**What this task involves**. Each line of the data below holding the word "menyebabkan" must be copied.

**Material shown**.
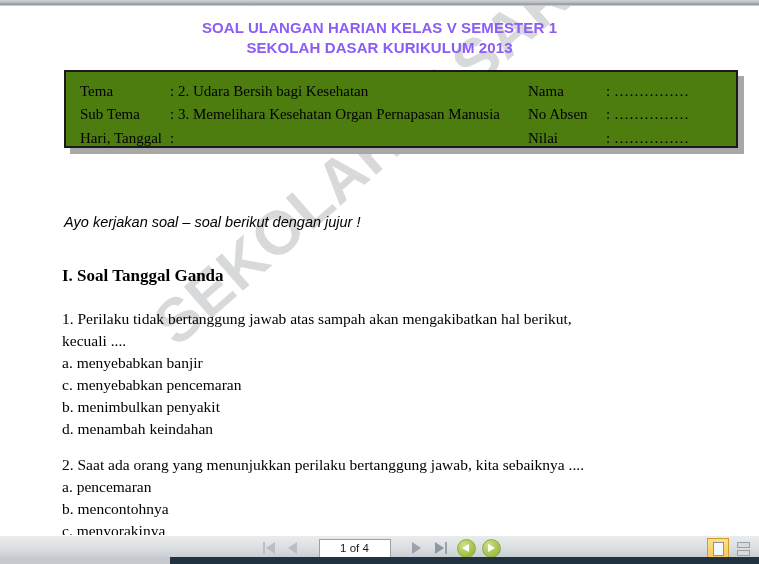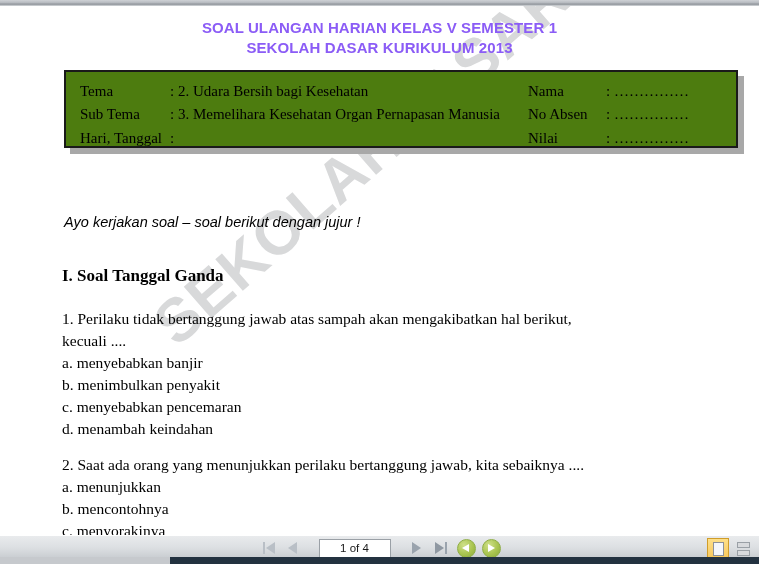--- a/index.html
+++ b/index.html
@@ -334,8 +334,8 @@
           <div class="q-stem">1. Perilaku tidak bertanggung jawab atas sampah akan mengakibatkan hal berikut,</div>
           <div class="q-stem">kecuali ....</div>
           <div class="q-option">a. menyebabkan banjir</div>
+          <div class="q-option">c. menyebabkan pencemaran</div>
           <div class="q-option">b. menimbulkan penyakit</div>
-          <div class="q-option">c. menyebabkan pencemaran</div>
           <div class="q-option">d. menambah keindahan</div>
         </div>
 

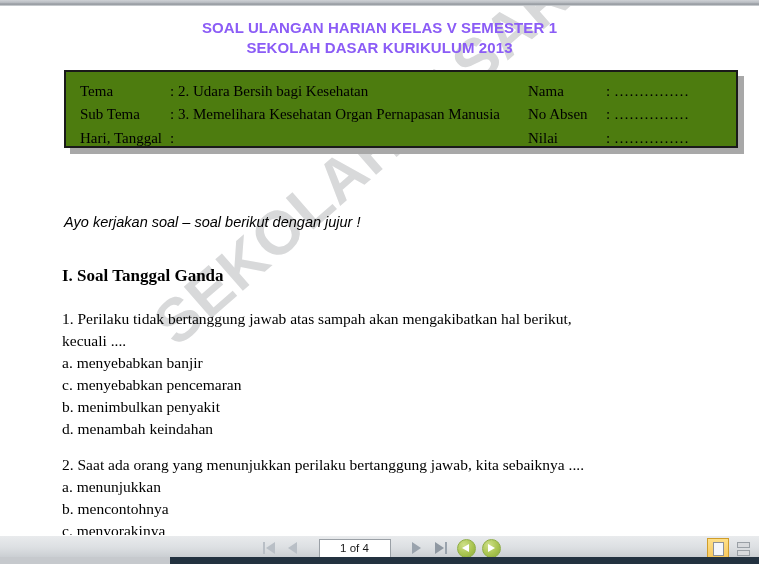--- a/index.html
+++ b/index.html
@@ -341,7 +341,7 @@
 
         <div class="question-block">
           <div class="q-stem">2. Saat ada orang yang menunjukkan perilaku bertanggung jawab, kita sebaiknya ....</div>
-          <div class="q-option">a. menunjukkan</div>
+          <div class="q-option">a. pencemaran</div>
           <div class="q-option">b. mencontohnya</div>
           <div class="q-option">c. menyorakinya</div>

**Worked solution**.
           <div class="q-option">a. menyebabkan banjir</div>
+          <div class="q-option">c. menyebabkan pencemaran</div>
-          <div class="q-option">c. menyebabkan pencemaran</div>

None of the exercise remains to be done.